Not completely, but it will eliminate those who can only write simple code. AI is more like a super IDE — it can boost your efficiency, but it can't make architecture decisions or business judgments.
Q: Should I switch to an AI direction?
It depends on your situation. If you're interested in AI, you can learn AI application development — the barrier to entry isn't as high as you might think. But don't switch blindly. Traditional development still has many opportunities. The key is having irreplaceable skills.
Q: How do I practice system design skills?
Recommended approaches: 1) Read "Designing Data-Intensive Applications"; 2) Do system design exercises, like those on Design Gurus; 3) Read big tech engineering blogs to understand real-world architecture evolution.
Q: How should I answer AI-related questions in interviews?

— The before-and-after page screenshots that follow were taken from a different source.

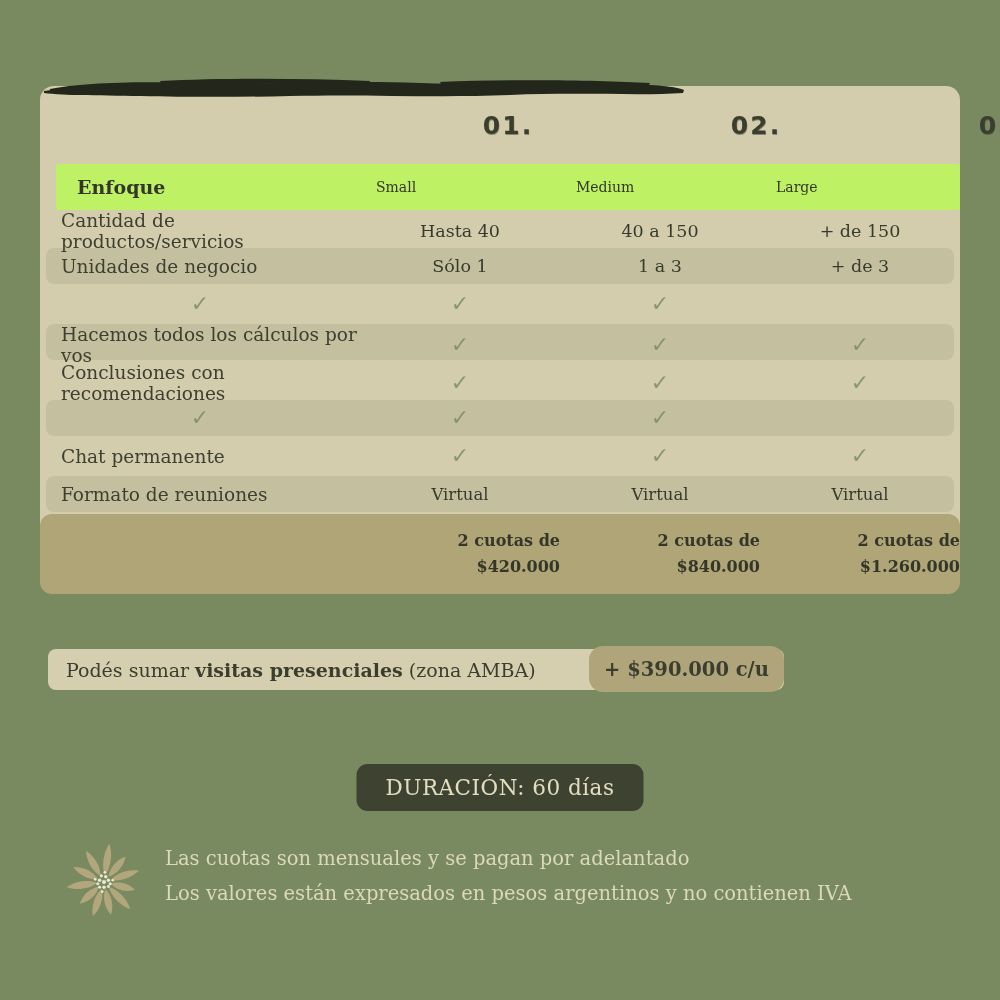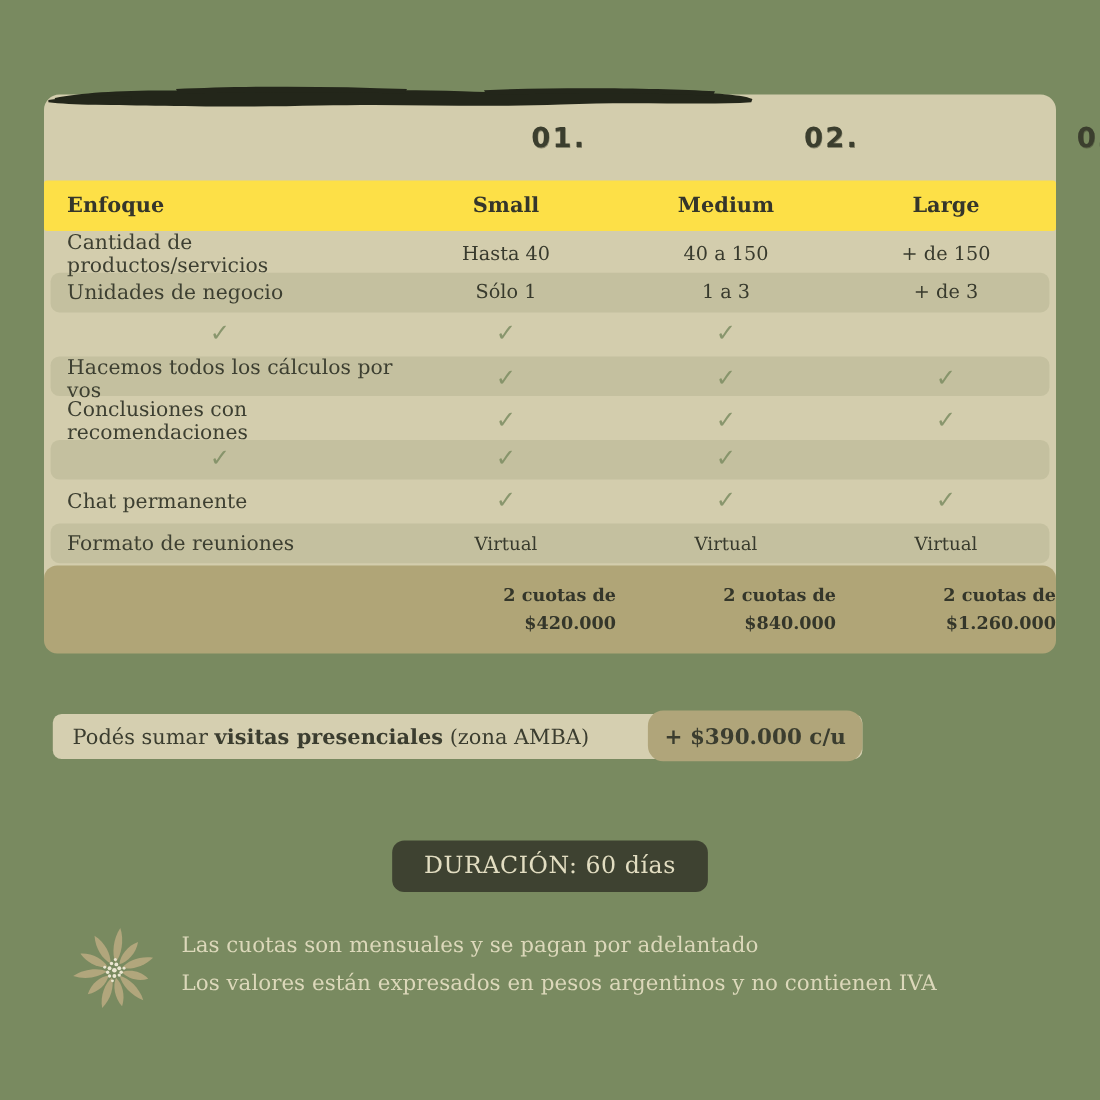--- a/index.html
+++ b/index.html
@@ -19,23 +19,23 @@
 
   .grid4 { display:grid; grid-template-columns:320px 200px 200px 200px; align-items:center; }
 
   .numbers-row { height:78px;gap:48px; }
   .plan-number {
     text-align:center; font-family:"DejaVu Sans","Liberation Sans",sans-serif;
     font-weight:800; font-size:25px; letter-spacing:2px; color:#3b3e2e;
     text-shadow:0.5px 0.5px 0 rgba(61,63,46,.5);
   }
 
-  .header-row { height:46px; background:#fde047; border-radius:3px; }
+  .header-row { height:46px; background:#bef264; border-radius:3px;margin-left:16px; }
   .header-label { padding-left:21px; font-weight:bold; font-size:19px; color:#35362b; }
-  .plan-name { text-align:center; font-weight:bold; font-size:19px; color:#35362b; }
+  .plan-name { font-weight:normal; font-size:14px; color:#35362b; }
 
   .rows { display:flex; flex-direction:column; gap:2px; padding-top:0; }
   .trow { height:36px; position:relative; }
   .trow.dark::before {
     content:""; position:absolute; top:0; bottom:0; left:6px; right:6px;
     background:#c4c09f; border-radius:8px; z-index:0;
   }
   .trow > * { position:relative; z-index:1; }
   .row-label { padding-left:21px; font-size:18.5px; color:#3d3f31; }
   .cell-val { text-align:center; font-size:17.5px; color:#383a2d; }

Don't just say "AI is a tool" — that's too generic. Combine it with your actual experience: how you use AI to improve efficiency, how you view AI's limitations, and how you make better technical decisions with AI assistance.
Q: How do I demonstrate continuous learning in interviews?
The most direct way is to talk about what you've been learning recently, how you learned it, and what you gained. Ideally, show learning outcomes like blog posts, open-source projects, or tech talks. Interviewers want to see your learning method and enthusiasm, not how many technologies you've mastered.